You can only control your actions or inaction…like adhering a no contact rule. Work on yourself and leave others to God. Remember that keeping in contact with a jerk can be like being a moth that’s drawn to a flame… if the moth would/could change direction he’d avoid burning and pain!
You’ve been isolated far too long…please go out and meet people…God might have plans that you meet someone…maybe make one good friend to laugh and cry with…everyone deserves at least one supportive and loving friendship…that includes you!
IMconfused,
Thank you. I have tried to find a support group in my area but have not had much luck. My counselor admits that there is a real need that is not being filled. I will continue to search. I agree that isolation has hurt me.
You guys have really helped me today!
HopingToHeal,
I was never with one sociopath for an extended period. More like lots of different one’s over the first 45 years of my life. So, I don’t know what it feels like to have that level of trauma bonding with one particular sociopath.
But I really relate to being ‘other directed’. I was always concerned with other’s, never myself.

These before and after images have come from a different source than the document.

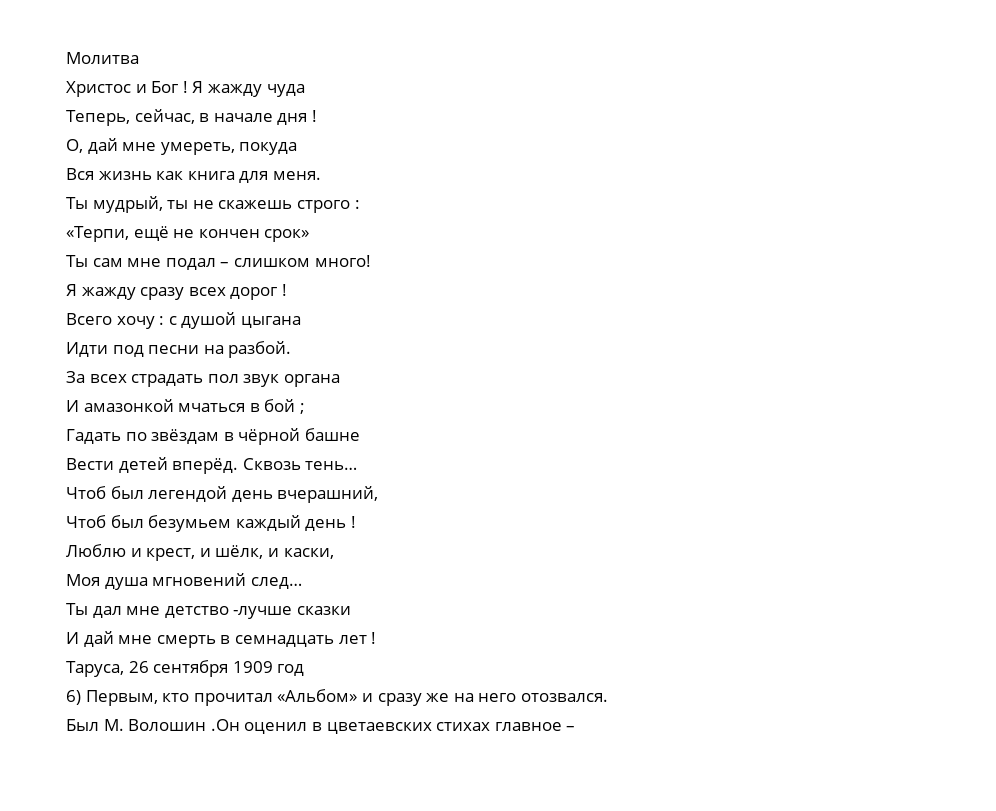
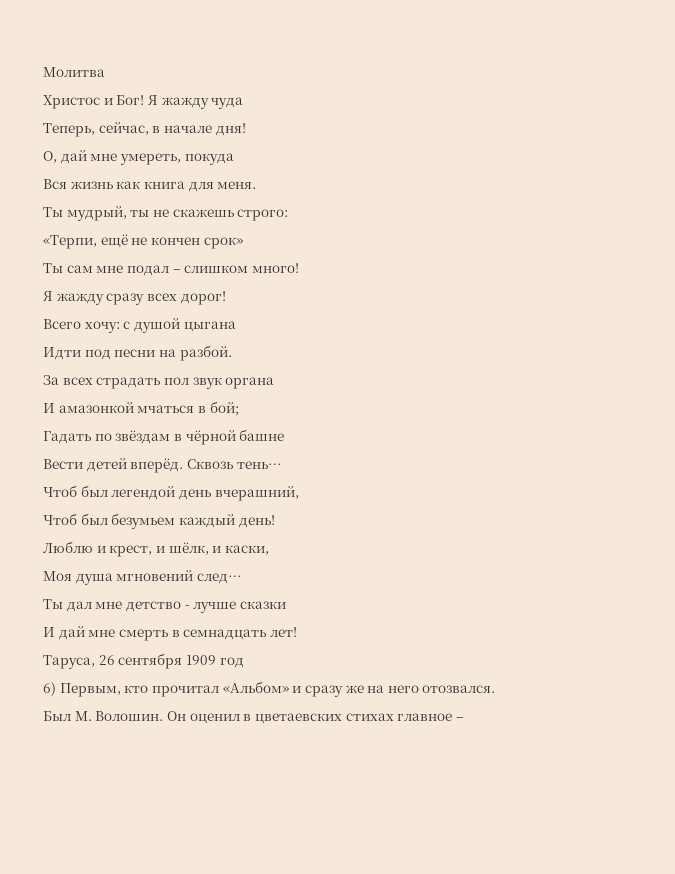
- Христос и Бог !
+ Христос и Бог!
- Теперь, сейчас, в начале дня !
+ Теперь, сейчас, в начале дня!
- Ты мудрый, ты не скажешь строго :
+ Ты мудрый, ты не скажешь строго:
- Я жажду сразу всех дорог !
+ Я жажду сразу всех дорог!
- Всего хочу : с душой цыгана
+ Всего хочу: с душой цыгана
- И амазонкой мчаться в бой ;
+ И амазонкой мчаться в бой;
- Чтоб был безумьем каждый день !
+ Чтоб был безумьем каждый день!
- Ты дал мне детство -лучше сказки
+ Ты дал мне детство - лучше сказки
- И дай мне смерть в семнадцать лет !
+ И дай мне смерть в семнадцать лет!
- Был М. Волошин .Он оценил в цветаевских стихах главное –
+ Был М. Волошин. Он оценил в цветаевских стихах главное –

Users and abusers LOVED me for it. For me it went beyond being thoughtful toward other’s. It was like you said, after years and years of abuse we forget we even matter.
That was all I was hoping to say to you. I am glad you were able to hear it.
There’s a lot coming at you right now. I was in that place once, where the whole support community was tapping at the door of my confusion, guilt, and denial. I nearly collapsed under the pressure. But, as you have found it was done out of real caring.
((((hugs)))) to you Hoping…..slim
Slimone,
Hugs back to you. I appreciate your words sharing how you relate to my feelings that I don’t matter. Its a tough place to be, but goes along with the circumstances.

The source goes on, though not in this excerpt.